Questionado sobre qual seria sua resposta sobre a pergunta feita pela cantora e apresentadora, o deputado não poupou Preta Gil de ataques: “Eu responderia que aceito meu filho ter relacionamento com qualquer mulher, menos com a Preta Gil”.

O deputado também reagiu quando foi perguntado se sua postura ofensiva contra os homossexuais não poderiam lhe tirar votos. “O dia que eu me preocupar com eleitor eu viro vaselina. Não quero me preocupar com um eleitor que quer que eu chame ele de bonitinho. Não quero voto de ignorante”.
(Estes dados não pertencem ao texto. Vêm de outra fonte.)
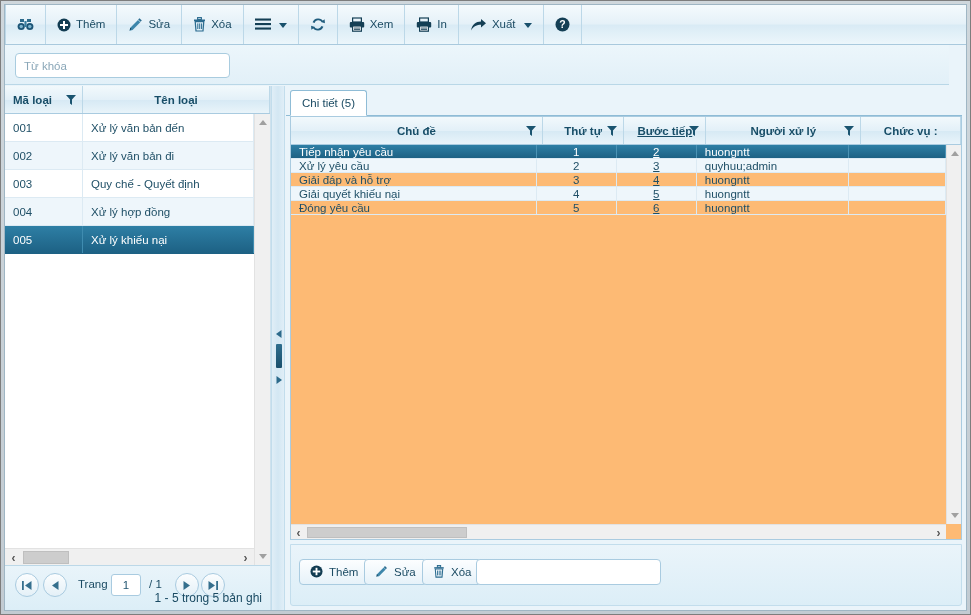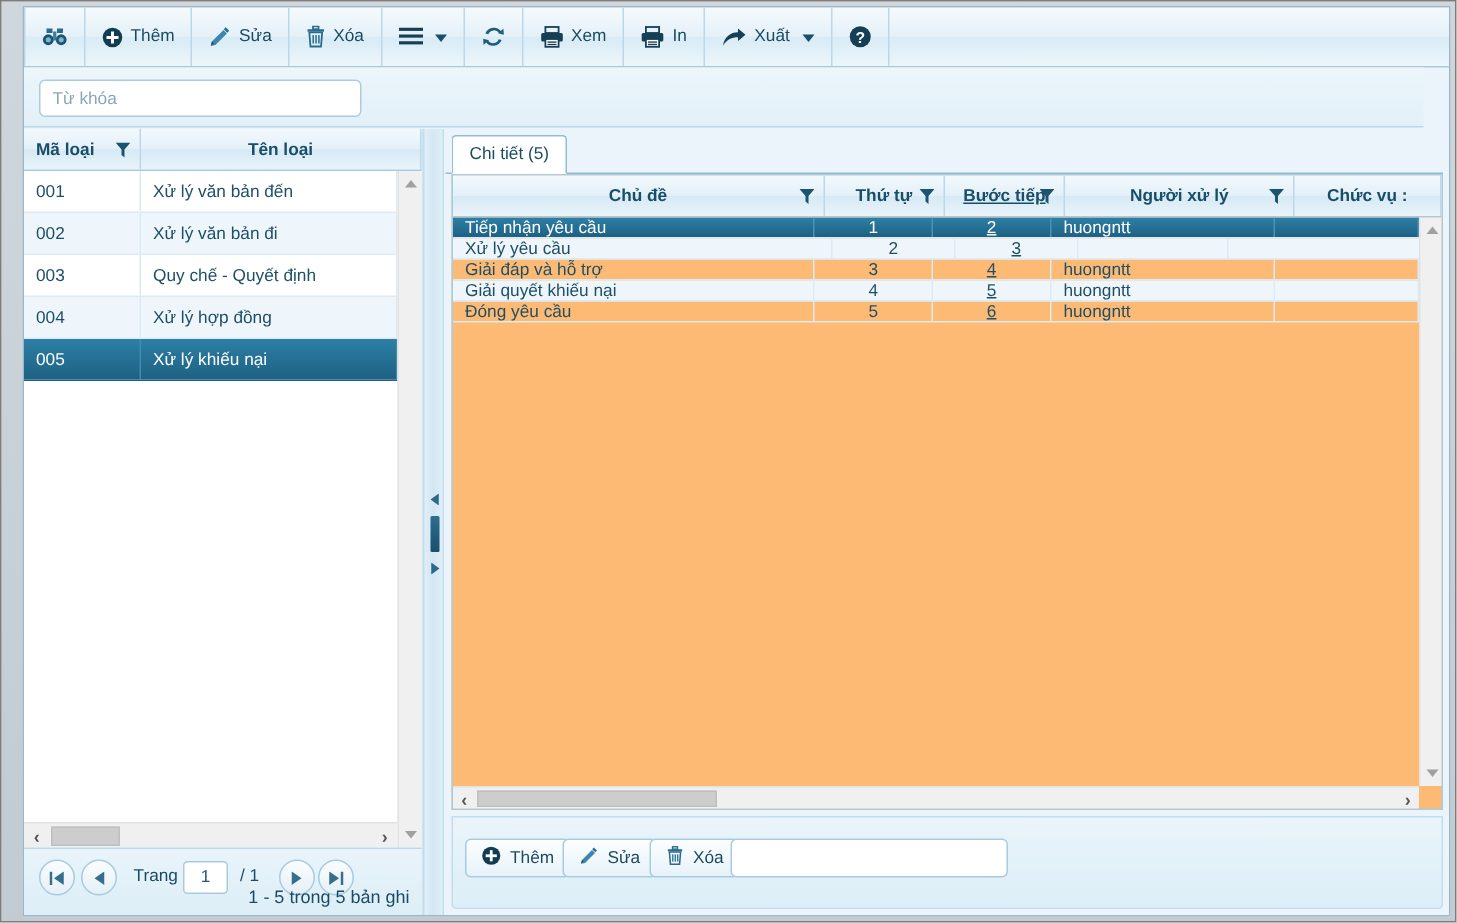--- a/index.html
+++ b/index.html
@@ -28,7 +28,6 @@
     border:1px solid #9fb6c4;
     background:#eaf4fa;
     overflow:hidden;
-    margin-left:11px;
   }
 
   

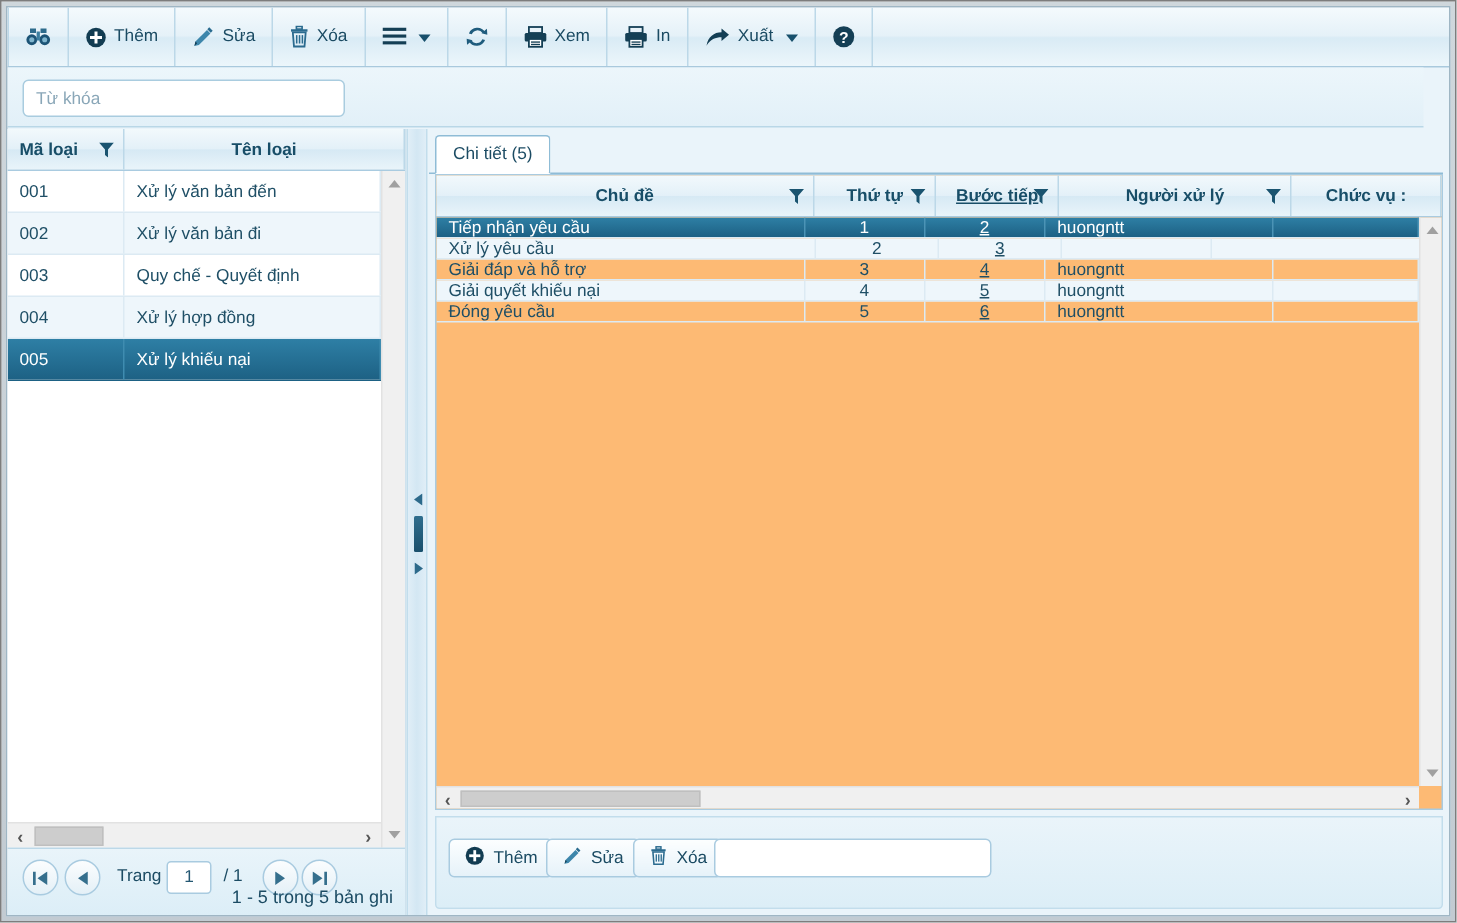--- a/index.html
+++ b/index.html
@@ -561,6 +561,7 @@
             <div class="dc col-0">Xử lý yêu cầu</div>
             <div class="dc c col-1">2</div>
             <div class="dc c col-2">3</div>
+            <div class="dc col-3">quyhuu;admin</div>
             <div class="dc col-4"></div>
           </div>
           <div class="drow">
Em meio a movimentação de alguns parlamentares para levá-lo ao Conselho de Ética, o próprio deputado decidiu protocolar um requerimento naquele colegiado pedindo para ser ouvido. “Não vou deixar ninguém aparecer em cima disso. Eu mesmo vou pedir pra me explicar lá”. O deputado afirmou que já foi processado no Conselho cerca de 20 vezes durante seus seis mandatos e que foi absolvido em todas as vezes.